Over a thousand miles away from Green Gulch – and at 7600 feet above sea level – two former Green Gulch farmers are farming, together. I’m entering my second year as the garden manager in this relatively new farming program in Southwest Colorado (it’s my sixth season farming!), and am thrilled to get some Green Gulch company in the field from Emily Haefner.
Emily – a Green Gulch apprentice from last year – has joined the Old Fort Market Gardens’ farming program as a farmer-in-training, or FIT. She’ll take care of a little over a quarter acre, with two fellow FITs and minimal involvement from Old Fort staff. (Or that’s the idea, anyway. I’ve been up in the plot almost much as the three farmers in these first few weeks of the growing season.) Text messages fly and our binder fills up with notes about what’s been accomplished. We’ve already had irrigation problems, planted potatoes, and built pea trellises. Emily sees everything that needs to be done. The quarter acre is in the incubator farm plot, surrounded by a very tall deer (and elk!) fence and the beautiful cottonwoods and scrub oak of the La Plata River Valley. To the north, we can see the snow melting off the La Plata mountains. A few 12,000′ peaks, our neighbors.
The incubator farm program provides low-cost access to land, water, and mentorship to beginning farmers. Incubators can take up to 5 years at the Old Fort to build a name for themselves in the region and transition to owned or rented land. Realizing that many people wanted or needed more experience before starting their own farm, even with the safety net of the incubator program, we decided to offer a guided farming program with a basic crop plan and a lot of freedom.
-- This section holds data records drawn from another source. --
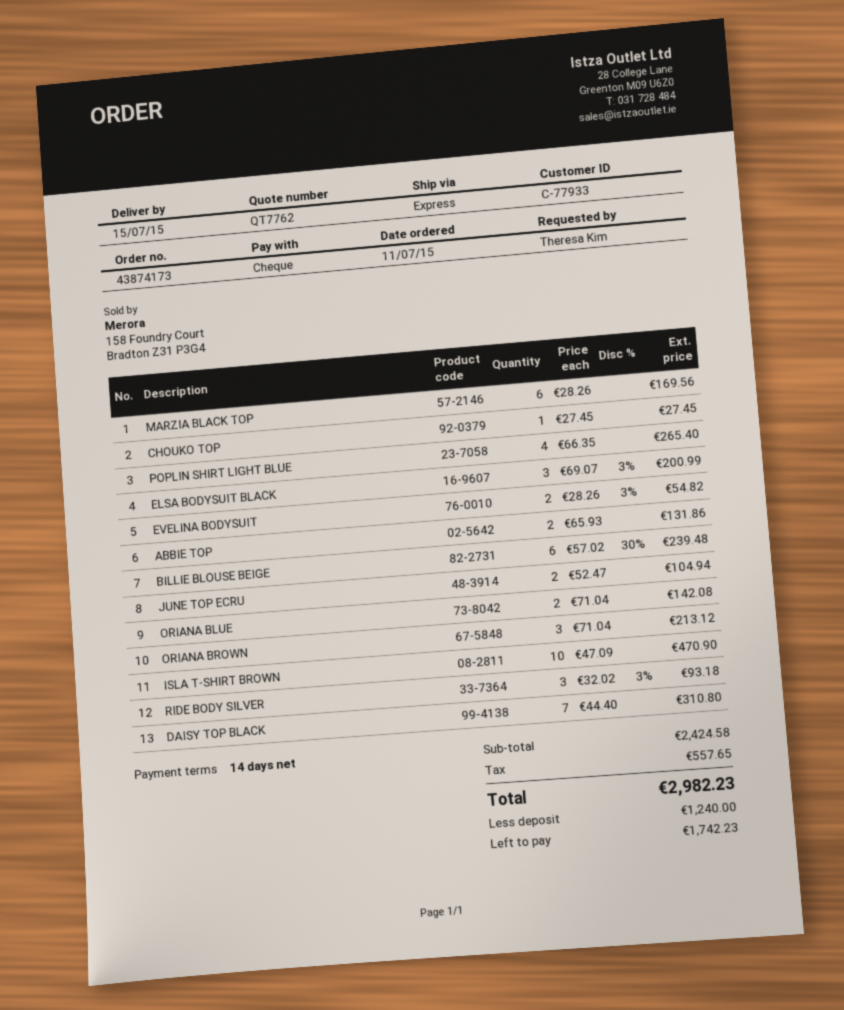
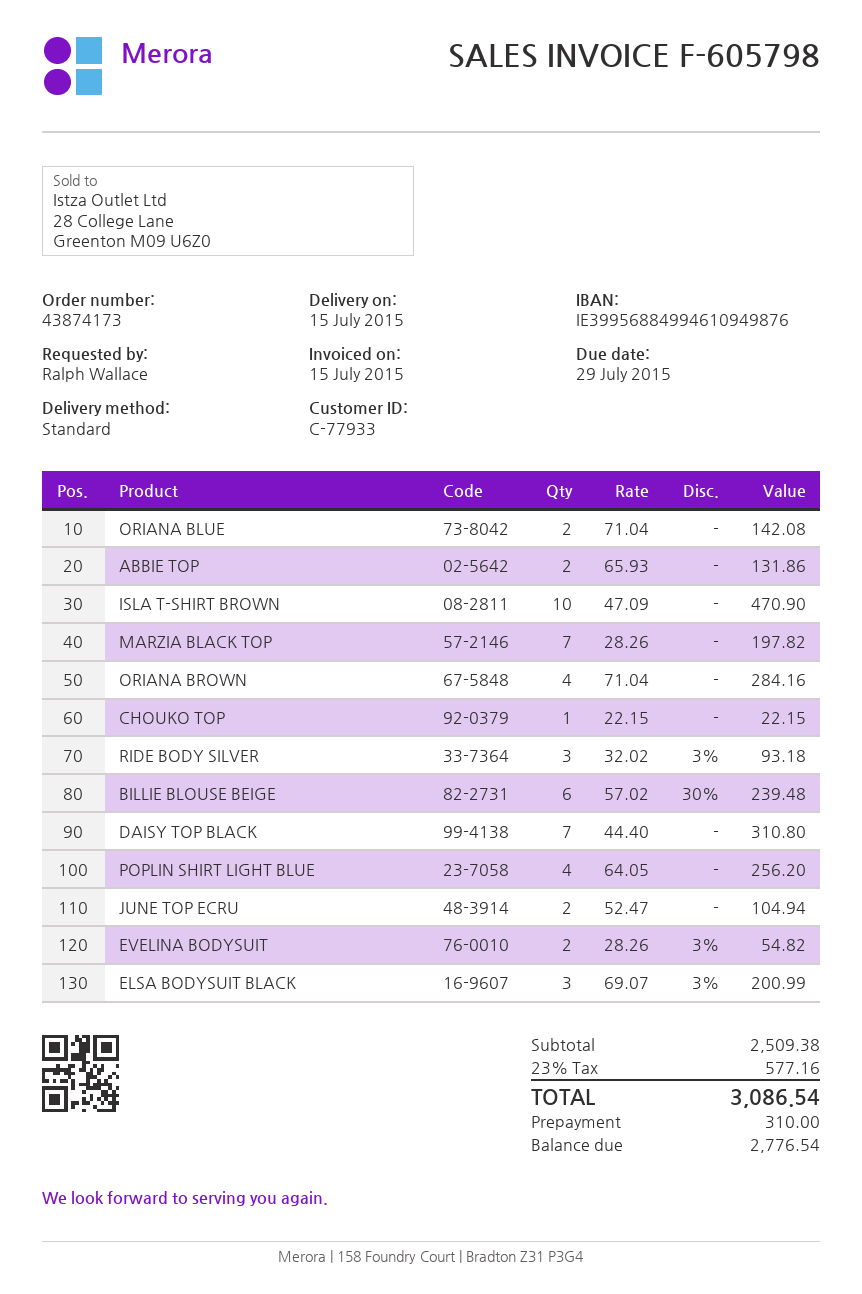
ordered by: Theresa Kim -> Ralph Wallace
shipping method: express -> standard
MARZIA BLACK TOP: 6 x 28.26 = 169.56 -> 7 x 28.26 = 197.82
CHOUKO TOP: 1 x 27.45 = 27.45 -> 1 x 22.15 = 22.15
POPLIN SHIRT LIGHT BLUE: 4 x 66.35 = 265.40 -> 4 x 64.05 = 256.20
ORIANA BROWN: 3 x 71.04 = 213.12 -> 4 x 71.04 = 284.16
subtotal: 2424.58 -> 2509.38
tax: 557.65 -> 577.16
total: 2982.23 -> 3086.54
deposit: 1240.00 -> 310.00
balance: 1742.23 -> 2776.54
Our last frost date isn’t until June 10th, so we begin the season slowly and cautiously with hardy plants and lots of row cover. Broccoli, peas, spinach, potatoes, onions, and leeks are in the ground. One of the FITs, Brandon, is sharing his knowledge of indigenous foods from his home of Black Mesa, Arizona, and yesterday decided it was safe to plant some Navajo White corn, but not yet the beans and squash that we’ll grow from seeds he’s saved.
Sadie, the third FIT and barista extraordinaire, contributes excellent recordkeeping, an inescapable memory, and touching humility. We all have so much to learn from each other, from the land, and from this first and experimental year of the FIT program at the Old Fort.
Who would like to join us next season? There’s a collection of us former GGF-ers in southwest Colorado area: Emily, Elicia, Danny, Sarah, Michael, Minna, formerly Betzi, and maybe more to come. For former apprentices, future farmers, and friends: come visit, or come farm.
Wish us luck for temperatures above 32 degrees ’til September (that’s about all we can hope for) and for cultivating and receiving that deep joy of farming together in our current circumstances, a joy that all the readers of this blog know well.
Much love and luck to the current Green Gulch Farm crew: for the first time in 5 years, I have no idea who most of you are.